Ce livre* remet en question ce que signifie « être correctement socialisé ». Il remet aussi en question ce que signifie « être financièrement en sécurité ». Il remet en question ce qui signifie « participer à l’économie » : faire des affaires avec des étrangers est-il une si merveilleuse idée ? Il remet en question ce qui signifie « être patriote » : un drapeau, un hymne et quelques mythes de la création d’une nation sont-ils suffisants pour vous dire qui sont les vôtres, ceux qui sont prêt à mourir pour vous autant que vous pour eux ? Il remet en question ce qui signifie « être humain » : vous avez rencontré les Iks pour qui la survie à tout prix peut être un destin pire que la mort. Mais l’effondrement n’est pas un scénario de cauchemar à éviter à tout prix, c’est simplement une part des flux et reflux normaux de l’histoire humaine. Si suffisamment d’idées de ce livre résonnent en vous, vous vous retrouverez peut-être à développer une sorte d’identité post-effondrement, comme l’identité interne des gitans. Les choses deviendront vraiment intéressantes si jamais vous croisez quelqu’un qui sait ce que vous savez et qui est sur la même longueur d’onde… mais la confiance se bâtit sur des actions, pas sur des paroles. Quoi qu’il en soit, soyons clair sur un point : il vaudrait mieux qu’il y ait une vie après l’effondrement économique à venir, pour vous comme pour moi !

* Les cinq stades de l’effondrement selon Dmitry Orlov (éditions Le Retour aux Sources 2016, 448 pages pour 21 euros)

7 réflexions sur “Pourquoi s’inquiéter de l’effondrement annoncé ?”

  1. « A un niveau plus personnel, la thèse de l’effondrement peut être corrosive pour le mariage et la vie de famille. L’épouse peut désirer passer des vacances sous les Tropiques en hiver ou effectuer des achats dans les boutiques à la mode. »

    Cela est peu de chose, il y a bien plus difficile, et plus lourd de conséquences : l’épouse peut désirer mettre au monde des enfants. Et c’est un désir bien plus prégnant ! C’est d’ailleurs la finalité de son choix d’être épouse. Elle a choisi celui qu’elle pense raisonnablement faire un père satisfaisant, elle suit la ligne dictée par sa nature. Elle doit accomplir sa fonction.

    L’homme, lui, cherche une compagne.
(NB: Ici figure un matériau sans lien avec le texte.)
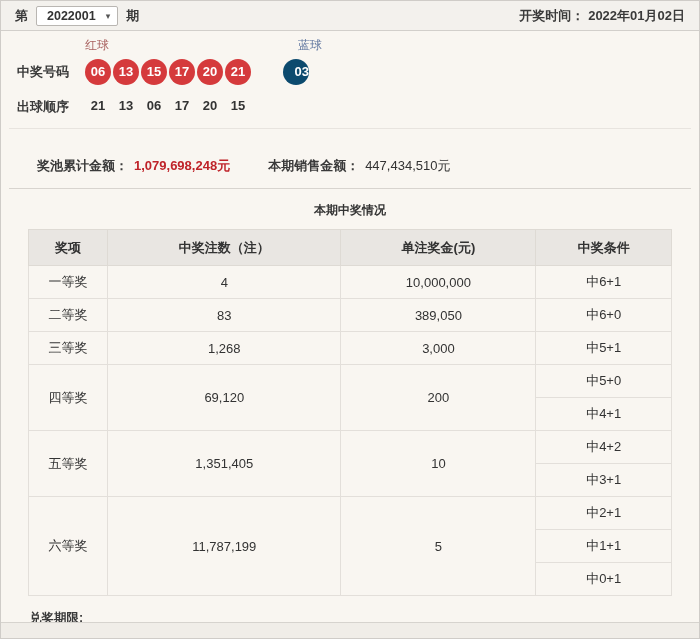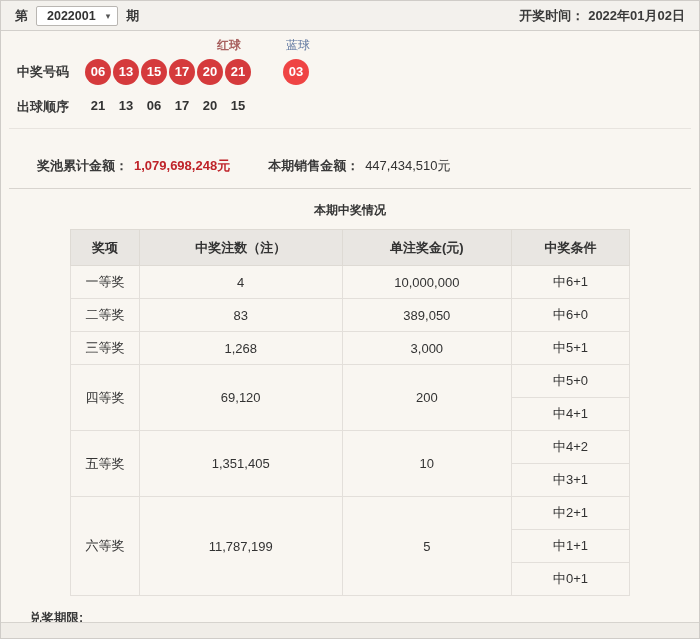--- a/index.html
+++ b/index.html
@@ -16,41 +16,41 @@
                 display:flex; align-items:center; gap:10px; padding:0 7px 0 10px;
                 font-size:12.5px; font-weight:600; color:#333; cursor:pointer; }
   .select-box .caret { font-size:9px; color:#555; }
   .draw-time { font-size:13px; font-weight:bold; color:#3a3a3a; display:flex; gap:4px; }
 
   
   .content { flex:1 1 auto; background:#f9f6f1; overflow:hidden; }
 
   .ballsec { padding:6px 16px 0 16px; }
   .color-labels { position:relative; height:18px; font-size:12px; }
-  .color-labels .redlbl  { position:absolute; left:58px; width:166px; text-align:right; color:#a8605e;font-weight:bold; }
-  .color-labels .bluelbl { position:absolute; left:264px; width:34px; text-align:center; color:#6077a0; }
+  .color-labels .redlbl  { position:absolute; left:68px; width:166px; text-align:left; color:#a8605e; }
+  .color-labels .bluelbl { position:absolute; left:276px; width:34px; text-align:center; color:#6077a0; }
   .ballrow { display:flex; align-items:center; margin-top:4px; }
   .rowlabel { width:68px; font-size:13px; font-weight:bold; color:#3a3a3a; flex:0 0 68px; }
   .ballgroup { display:flex; gap:2px; align-items:center; }
   .ball { width:26px; height:26px; border-radius:50%; color:#fff; font-weight:bold; font-size:13px;
           line-height:26px; text-align:center; }
   .ball.blue { margin-left:32px; }
   .orderrow { display:flex; margin-top:13px; }
   .ordergroup { display:flex; gap:2px; }
   .ordernum { width:26px; text-align:center; font-size:13px; font-weight:600; color:#333; }
 
   .amounts { margin:12px 8px 0 8px; border-top:1px solid #e8e4df; border-bottom:1px solid #d8d4cf;
              padding:28px 0 13px 28px; display:flex; align-items:center; font-size:13px; }
   .amounts .lbl { font-weight:bold; color:#3a3a3a; }
   .amounts .pool-val { font-weight:bold; margin-left:6px; }
   .amounts .sales-lbl { margin-left:38px; }
   .amounts .sales-val { margin-left:6px; color:#333; }
 
   .table-title { text-align:center; font-size:12px; font-weight:bold; color:#333; margin-top:13px; }
-  table.prize { width:560px; margin:10px auto 0 auto; border-collapse:collapse; table-layout:fixed;
+  table.prize { width:644px; margin:10px auto 0 auto; border-collapse:collapse; table-layout:fixed;
                 font-size:13px; background:#f9f6f1; }
   table.prize th { background:#e9e6e2; font-weight:bold; height:36px; border:1px solid #dedad4; }
   table.prize td { height:33px; text-align:center; border:1px solid #e3dfda; color:#333; }
 
   .notes { margin:14px 28px 0 28px; font-size:12.5px; color:#3a3a3a; }
   .notes .nt { font-weight:bold; margin-bottom:5px; }
   .notes .nb { color:#444; letter-spacing:0.2px; }
 
   .bottomstrip { flex:0 0 16px; background:#f0ede8; border-top:1px solid #d6d3ce; }
 </style>
@@ -84,21 +84,21 @@
       <div class="ballrow">
         <span class="rowlabel">中奖号码</span>
         <span class="ballgroup">
             <span class="ball" style="background: rgb(213, 58, 60);">06</span>
             <span class="ball" style="background: rgb(213, 58, 60);">13</span>
             <span class="ball" style="background: rgb(213, 58, 60);">15</span>
             <span class="ball" style="background: rgb(213, 58, 60);">17</span>
             <span class="ball" style="background: rgb(213, 58, 60);">20</span>
             <span class="ball" style="background: rgb(213, 58, 60);">21</span>
           </span>
-        <span class="ball blue" style="background: #ef4444;">03</span>
+        <span class="ball blue" style="background: #0c4a6e; text-align: right;">03</span>
       </div>
       <div class="orderrow">
         <span class="rowlabel">出球顺序</span>
         <span class="ordergroup">
             <span class="ordernum">21</span>
             <span class="ordernum">13</span>
             <span class="ordernum">06</span>
             <span class="ordernum">17</span>
             <span class="ordernum">20</span>
             <span class="ordernum">15</span>

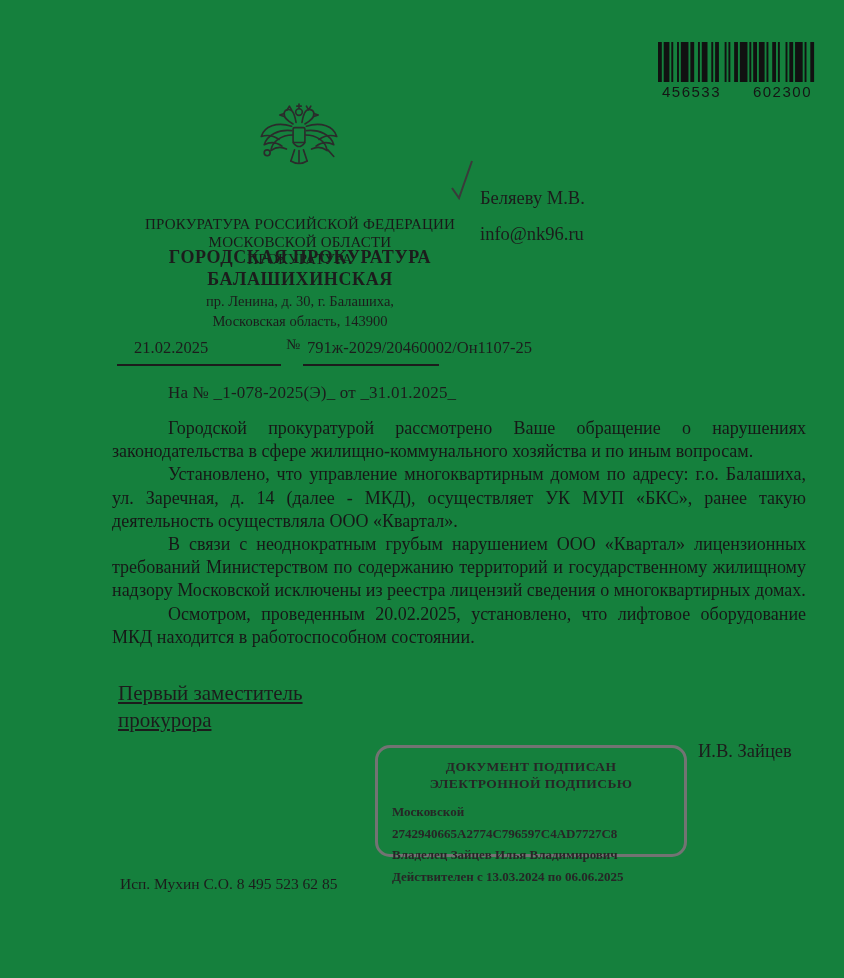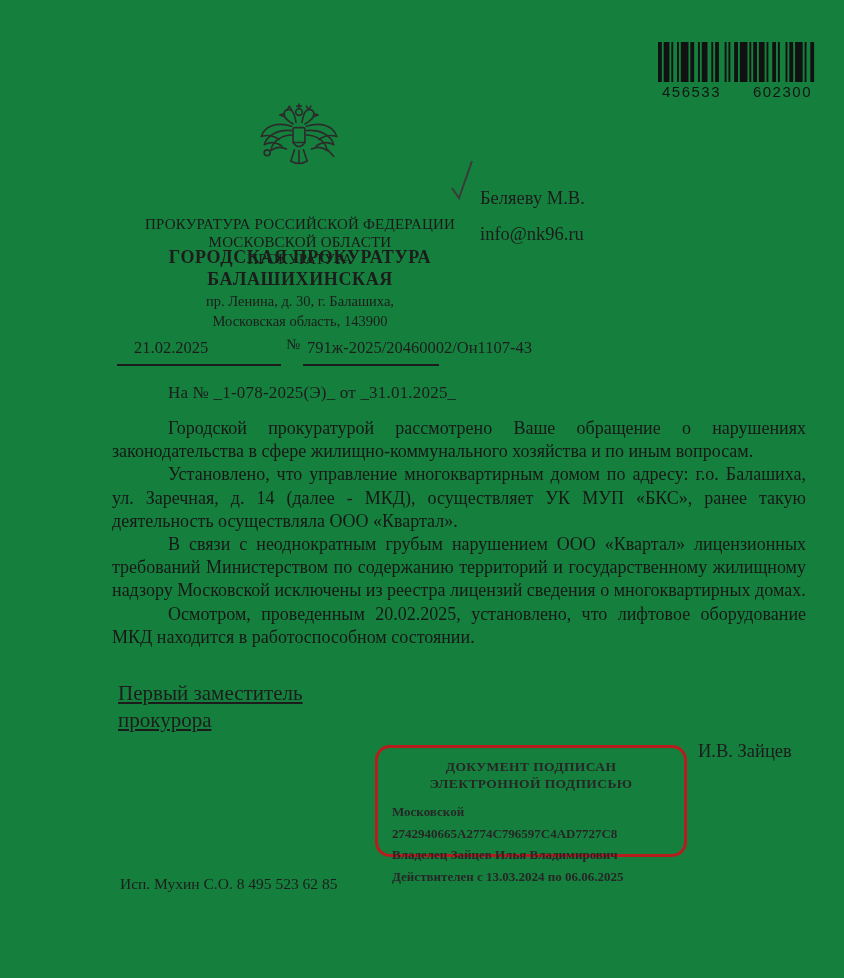--- a/index.html
+++ b/index.html
@@ -38,21 +38,21 @@
   .reply-line{position:absolute;left:168px;top:383px;font-size:17px;letter-spacing:.2px;}
   
   .body-text{position:absolute;left:112px;top:417px;width:694px;
     font-size:18px;line-height:23.2px;text-align:justify;color:#171717;}
   .body-text p{margin:0;text-indent:56px;}
   
   .sig-position{position:absolute;left:118px;top:680px;font-size:21px;line-height:27px;text-decoration:underline;}
   .sig-name{position:absolute;left:698px;top:741px;font-size:18.5px;}
   
   .stamp{position:absolute;left:375px;top:745px;width:312px;height:112px;
-    border:3px solid #b91c1c;border-radius:15px;box-sizing:border-box;
+    border:3px solid #737373;border-radius:15px;box-sizing:border-box;
     padding:10px 14px 0 14px;color:#262626;}
   .stamp-title{text-align:center;font-size:13.5px;font-weight:600;line-height:17px;letter-spacing:.4px;}
   .stamp-details{margin-top:9px;font-size:13px;line-height:21.5px;font-weight:600;}
   .stamp-owner-name{font-weight:700;}
   
   .footer-exec{position:absolute;left:120px;top:875px;font-size:15.5px;}
 </style>
 </head>
 <body>
 
@@ -135,21 +135,21 @@
   <div class="office-block">
     <div class="office-name">ГОРОДСКАЯ ПРОКУРАТУРА</div>
     <div class="office-name">БАЛАШИХИНСКАЯ</div>
     <div class="office-addr">пр. Ленина, д. 30, г. Балашиха,</div>
     <div class="office-addr">Московская область, 143900</div>
   </div>
 
   <div class="ref-date">21.02.2025</div>
   <div class="ref-underline-1"></div>
   <div class="ref-no-sign">№</div>
-  <div class="ref-number">791ж-2025/20460002/Он1107-43</div>
+  <div class="ref-number">791ж-2029/20460002/Он1107-25</div>
   <div class="ref-underline-2"></div>
   <div class="reply-line">На № _1-078-2025(Э)_ от _31.01.2025_</div>
 
   <div class="body-text">
     <p>Городской прокуратурой рассмотрено Ваше обращение о нарушениях законодательства в сфере жилищно-коммунального хозяйства и по иным вопросам.</p>
     <p>Установлено, что управление многоквартирным домом по адресу: г.о. Балашиха, ул. Заречная, д. 14 (далее - МКД), осуществляет УК МУП «БКС», ранее такую деятельность осуществляла ООО «Квартал».</p>
     <p>В связи с неоднократным грубым нарушением ООО «Квартал» лицензионных требований Министерством по содержанию территорий и государственному жилищному надзору Московской исключены из реестра лицензий сведения о многоквартирных домах.</p>
     <p>Осмотром, проведенным 20.02.2025, установлено, что лифтовое оборудование МКД находится в работоспособном состоянии.</p>
   </div>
Il a naïvement cru que la contraception était (pour ce que le concerne lui) la solution au problème de l’effondrement.

  2. la décomposition du mot est beaucoup plus significatives si on l’écrit comme çà :
    CON, SOT, MATEUR [de pub] !
    en adéquation parfaite avec le bourrage de crâne depuis des décennies,n’est ce pas !?

  3. @Didier Barthès
    Je rejoins ce que vous dites-là . Ce découplage dont vous parlez je l’appelle  » déni de réalité « .
    Et ce déni vient aggraver l’inertie… or le temps nous est compté.
    Hélas ce problème ne concerne pas que les responsables politiques, mais chacun de nous. Plus ou moins certes.

  4. Ce découplage entre un raisonnement sur la physique qui sert de base incontournable à tout le reste et un raisonnement sur la seule économie comme si celle-ci elle vivait de façon éthérée au dessus et indépendamment des contraintes matérielles du monde est un vrai problème. C’est lui sans doute qui explique la surdité de tant de responsables politiques aux menaces grandissantes.

  5. C’est bien vrai, ça !!! Pourquoi s’inquiéter … puisque jusque là tout va bien ?
    Puisque les vacances sous les Tropiques en hiver n’ont jamais été aussi abordables.
    Vive le low-cost ! et ne regardons pas ce qui se passe dans les coulisses !
    Aujourd’hui c’est la fête pour les cons-ommateurs.
    Aujourd’hui c’est le Black Friday ! Profitons-en ! Faisons-nous PLAISIR !
    Puisque nous le VALONS bien ! C’est l’Oréal qui nous le dit : « puisque je le vaux bien ! »

    (ironie… à prendre au second degré… évidemment.)

    1. Note de la rédaction : « Black Friday » désigne le lendemain du repas de Thanksgiving, un grand jour de soldes pour lancer la saison des achats aux États-Unis. Comme le dit si bien Michel, « aujourd’hui c’est la fête pour les CONS-ommateurs ». Nous n’avions pas besoin de Trump pour avoir déjà une société sans foi ni loi (à part celle des marchands).